[PATCH] D136811: [-Wunsafe-buffer-usage] WIP: RFC: NFC: User documentation.

[Aaron Ballman via Phabricator via cfe-commits]

aaron.ballman added inline comments.


================
Comment at: clang/docs/SafeBuffers.rst:92
+
+However, no automatic code modernizer for plain C is not provided,
+and the hardened C++ standard library cannot benefit C code, which limits
----------------



================
Comment at: clang/docs/SafeBuffers.rst:40-41
+  - Finally, in order to avoid bugs in newly converted code, the
+    Clang static analyzer provides a checker to find misconstructed
+    ``std::span`` objects.
+
----------------
NoQ wrote:
> aaron.ballman wrote:
> > xazax.hun wrote:
> > > jkorous wrote:
> > > > NoQ wrote:
> > > > > xazax.hun wrote:
> > > > > > Isn't this overly specific?
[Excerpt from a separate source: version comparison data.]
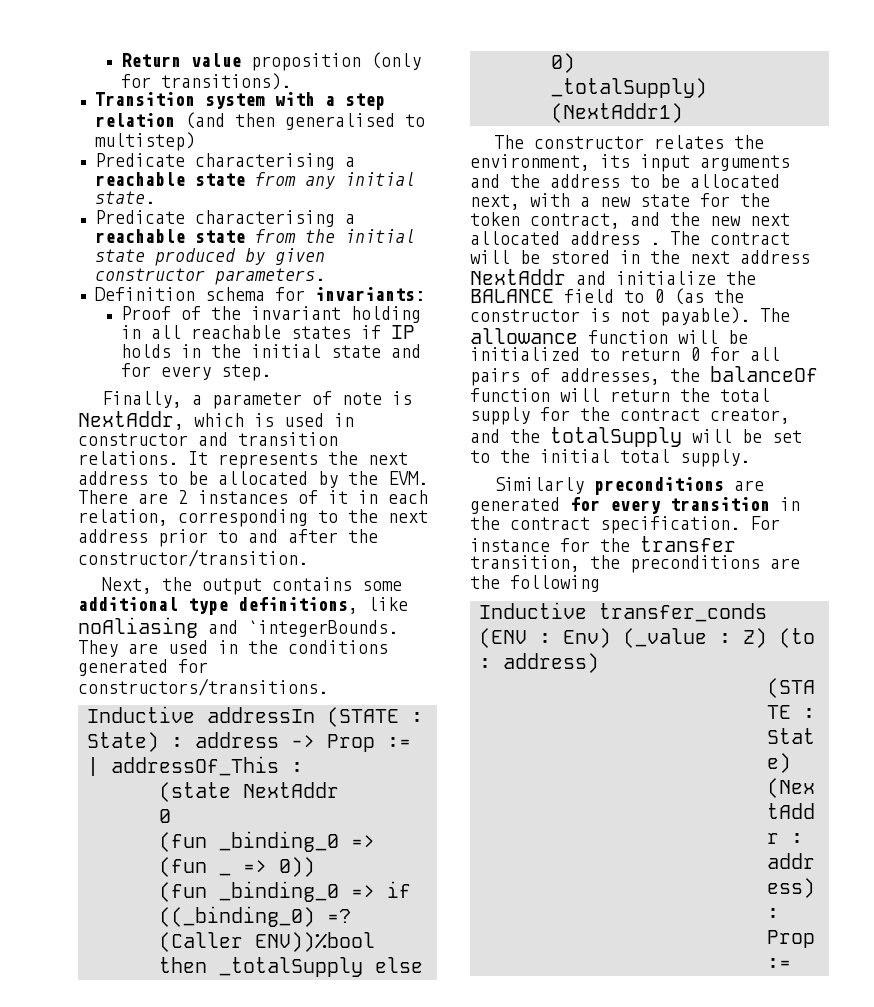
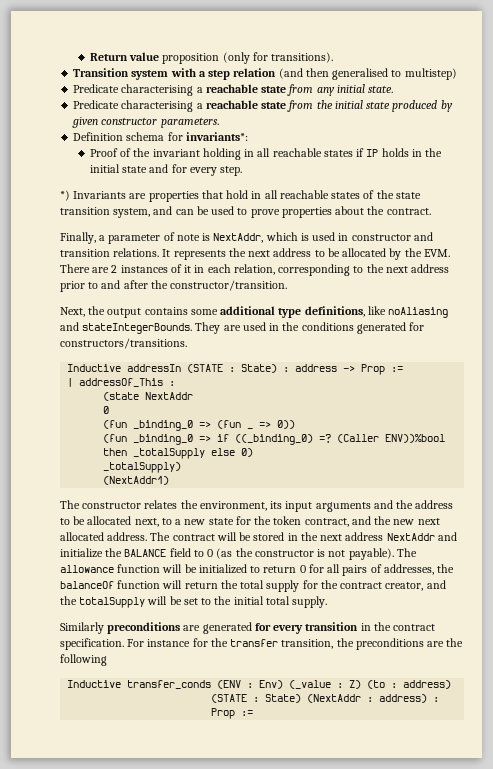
- Definition schema for invariants:
+ Definition schema for invariants*:
+ *) Invariants are properties that hold in all reachable states of the state transition system, and can be used to prove properties about the contract.
- Next, the output contains some additional type definitions, like noAliasing and `integerBounds.
+ Next, the output contains some additional type definitions, like noAliasing and stateIntegerBounds.
- The constructor relates the environment, its input arguments and the address to be allocated next, with a new state for the token contract, and the new next allocated address .
+ The constructor relates the environment, its input arguments and the address to be allocated next, to a new state for the token contract, and the new next allocated address.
What about `string_view`s? 
> > > > > Yeah I think we can cover string views as well!
> > > > This is based on our current plans for near future.
> > > > While we are positive we will use `std::span` in the FixIts it is very unlikely we'd use `string_view`. That's why having a checker for `std::span` is more important for us now.
> > > Does this mean you'd recommend using a `span<char>` over `string_view` in all cases? I think that might surprise some users, so I wonder if it is worth documenting. 
> > Oh, I was sort of assuming we'd be suggesting `string_view` over `span<char>` when appropriate. So agreed that we should clearly document this as it may surprise folks.
> > 
> > Out of curiosity, why the strong preference for `span`?
> `string_view` is a bit harder to recommend automatically because whether a certain sequence of bytes constitutes a "string" is often a matter of opinion / user's point of view. `string_view`'s methods such as `find` will not necessarily make sense over original data, or may turn out to have counter-intuitive behavior when users try to modify the code further.
> 
> Additionally, `string_view` doesn't offer write access, so at best we'll be able to recommend it for `const` pointers.
> 
> So I think we should gather more data before considering it.
> string_view is a bit harder to recommend automatically because whether a certain sequence of bytes constitutes a "string" is often a matter of opinion / user's point of view.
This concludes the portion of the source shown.